Suppose I have some prior $\pi(\theta)$, from which I draw $N$ samples, each having parameter $\theta_i$. These $\theta_i$'s are known to me. Suppose that one of these samples (unknown to me which) generates some data $y$, following some likelihood $\mathcal{L}(y|\theta)$. Now, I can try to identify which $i$ generated the $y$ by calculating evidences of each $i$ generating the data $y$. The true $i$ will then usually have the highest evidence.
The question that I am interested in is: how predictive is this data $y$ to getting the right $i$? How often can I expect to get it right, and with what certainty? I am essentially asking: what the information content that $y$ gives me for identification?

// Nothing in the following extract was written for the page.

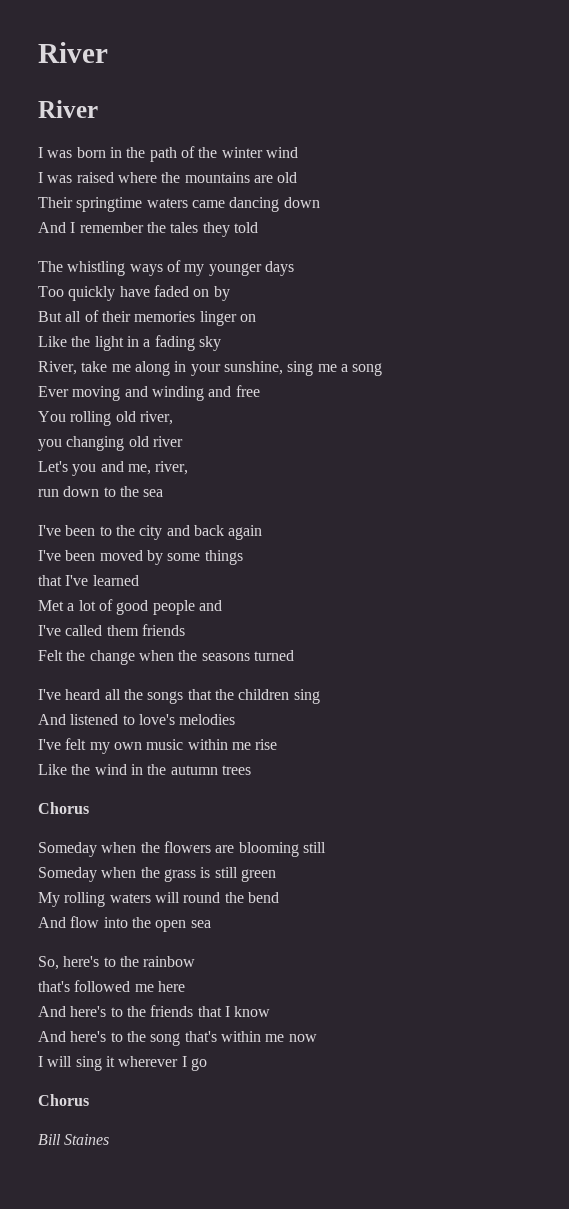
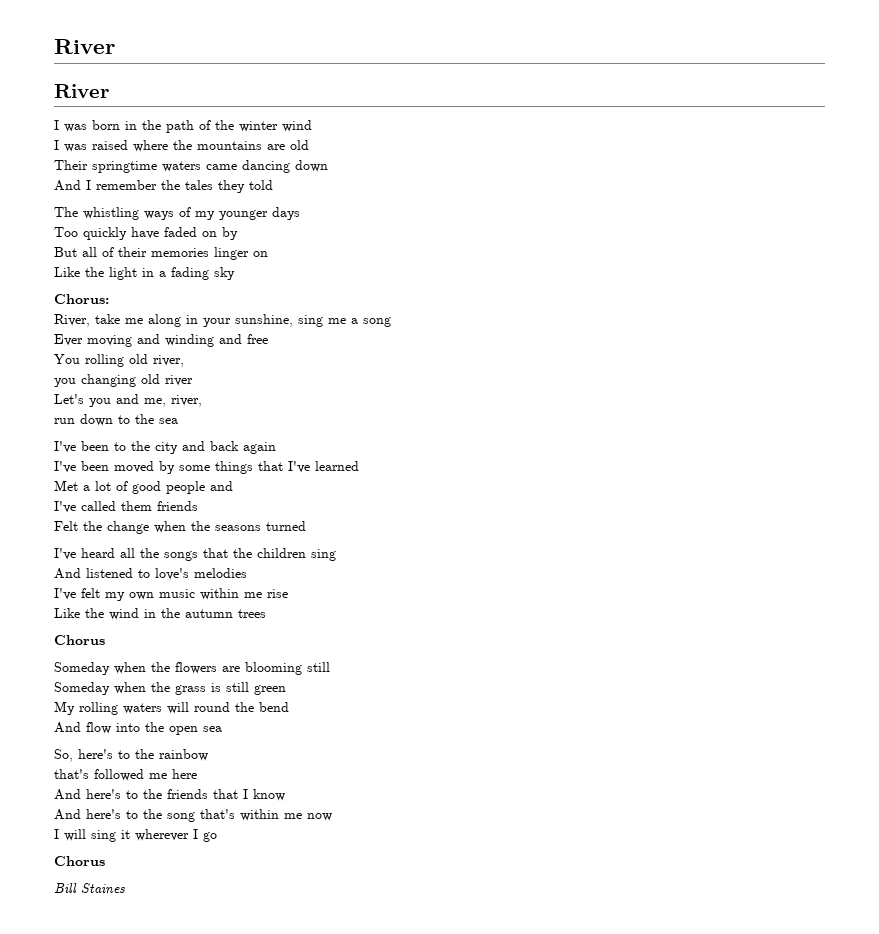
+ Chorus:
- I've been moved by some things
- that I've learned
+ I've been moved by some things that I've learned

One way (possibly not a good one of looking at this) is with some information theory-like arguments, so a possible avenue I thought of:
I could calculate the relative entropy (KL-divergence) of the prior to the posterior, $D_{KL}(p(\theta|y)||\pi(\theta))$. This can be converted to a factor, for example, if the information is a factor of 50, I would say that I can expect to identify the right $i$ out of a sample of $N=50$. Is that right? What is the actual relation between accuracy and $N$ given some information as quantified by the relative entropy? Is there a way of quantifying this?
Another way to go about this might be by looking at the distributions of the evidences given a wrong datapoint and a right datapoint, but how to go about this, I am also unsure of.
I feel like stuff this must have been done before, so relevant references would also be appreciated!